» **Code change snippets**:
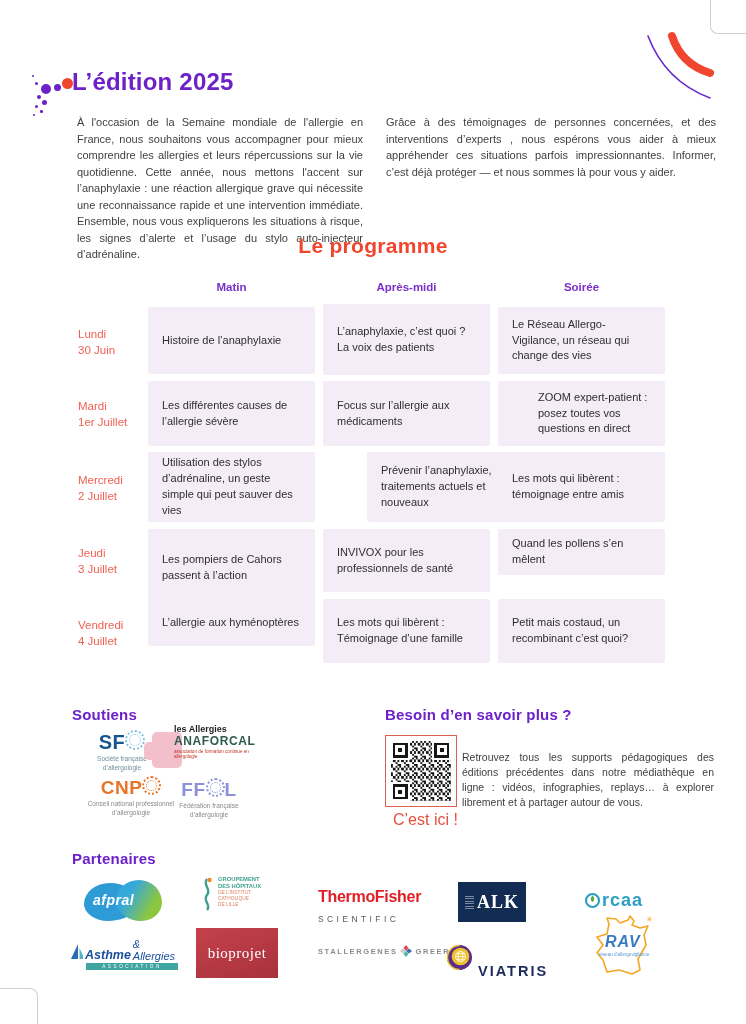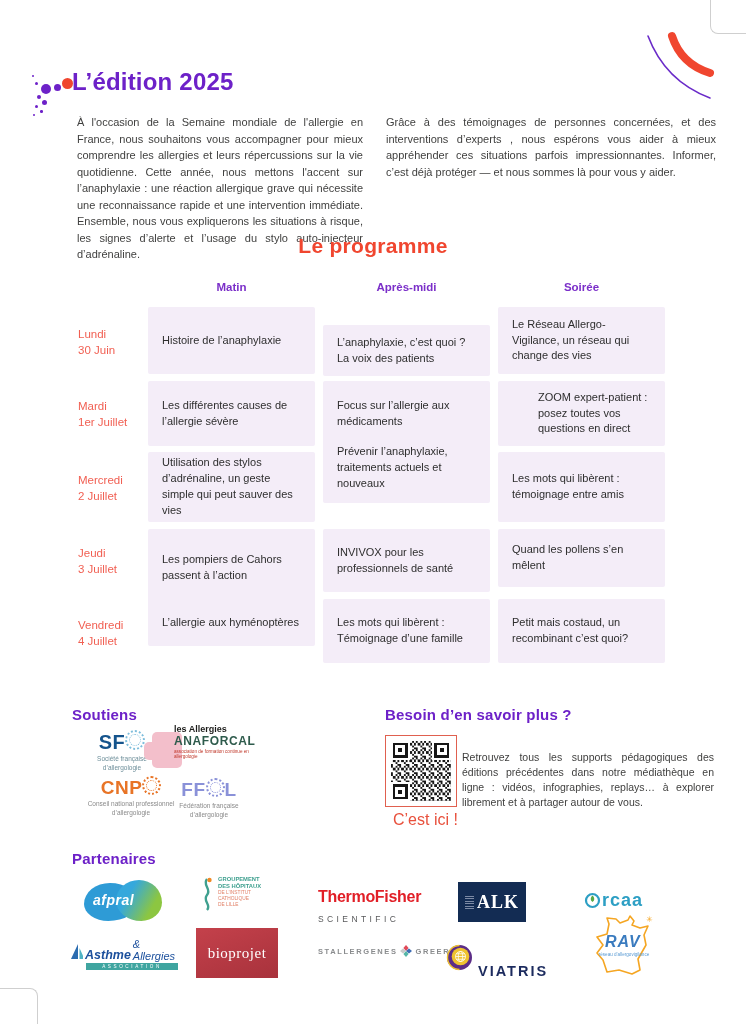--- a/index.html
+++ b/index.html
@@ -141,7 +141,7 @@
   <div class="cell c1" style="top:307px;height:67px;">
       <span>Histoire de l’anaphylaxie</span>
     </div>
-  <div class="cell c2" style="top:325px;height:51px;">
+  <div class="cell c2" style="top:304px;height:71px;">
       <span>L’anaphylaxie, c’est quoi ? La voix des patients</span>
     </div>
   <div class="cell c3" style="top:307px;height:67px;">

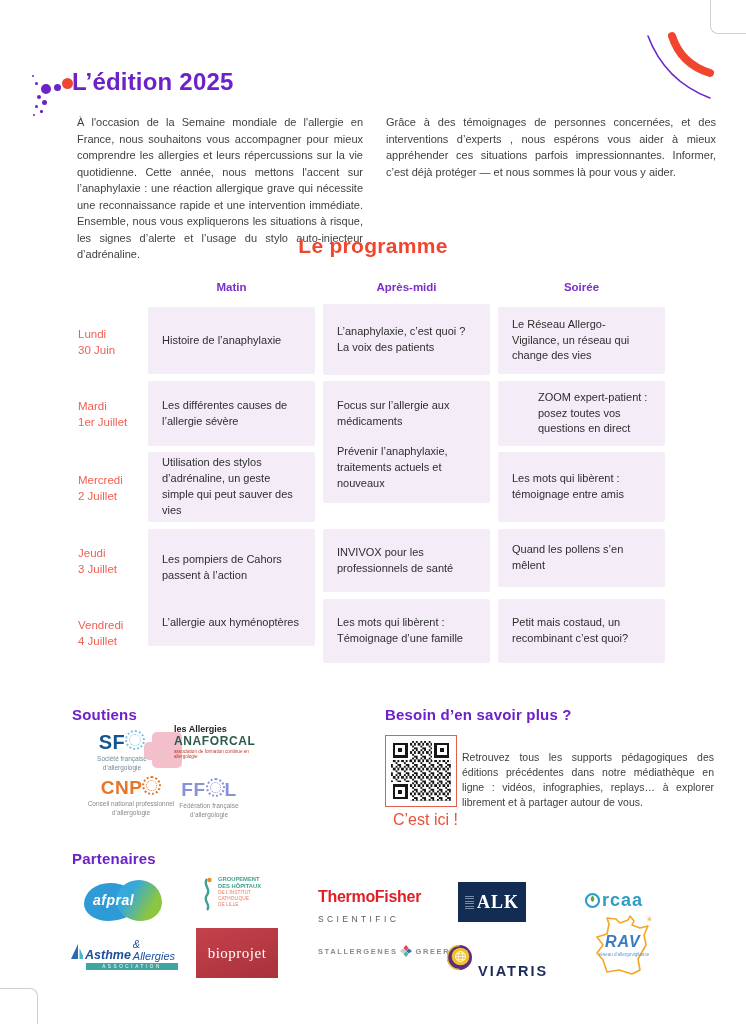--- a/index.html
+++ b/index.html
@@ -167,7 +167,7 @@
   <div class="cell c1" style="top:452px;height:70px;">
       <span>Utilisation des stylos d’adrénaline, un geste simple qui peut sauver des vies</span>
     </div>
-  <div class="cell c2" style="top:433px;height:70px;">
+  <div class="cell c2" style="top:452px;height:70px;margin-left:44px;">
       <span>Prévenir l’anaphylaxie, traitements actuels et nouveaux</span>
     </div>
   <div class="cell c3" style="top:452px;height:70px;">

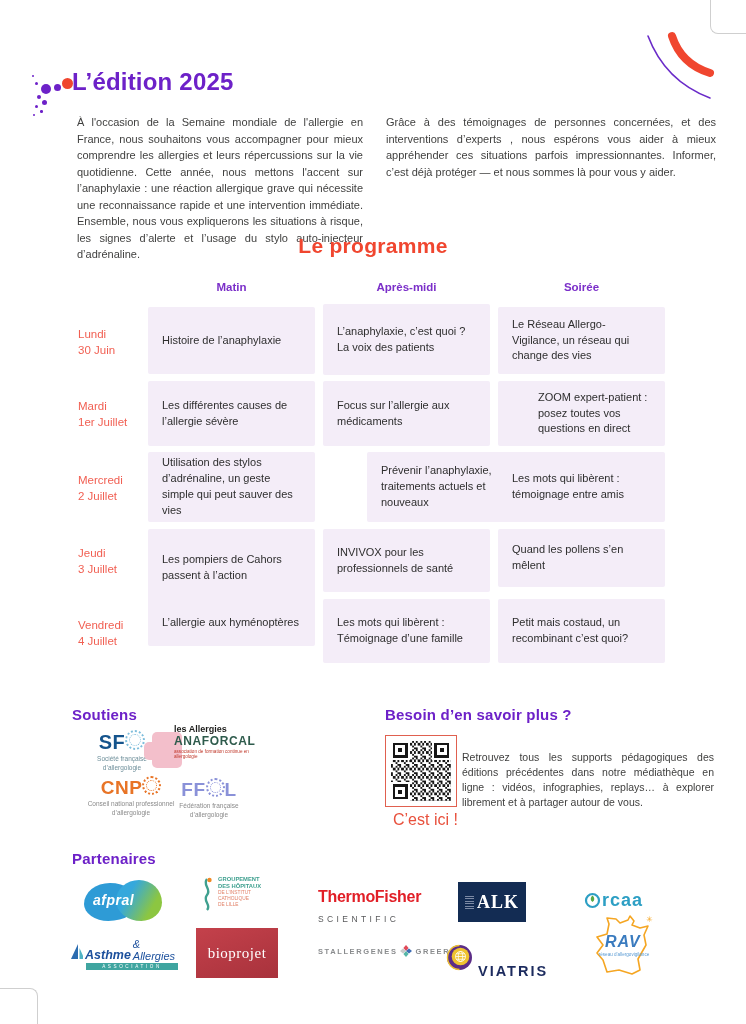--- a/index.html
+++ b/index.html
@@ -183,7 +183,7 @@
   <div class="cell c2" style="top:529px;height:63px;">
       <span>INVIVOX pour les professionnels de santé</span>
     </div>
-  <div class="cell c3" style="top:529px;height:58px;">
+  <div class="cell c3" style="top:529px;height:46px;">
       <span>Quand les pollens s’en mêlent</span>
     </div>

» **What you need to do**:
A single number is the whole answer: the tally of lines above that contain "anaphylaxie".

» **Answer box**:
3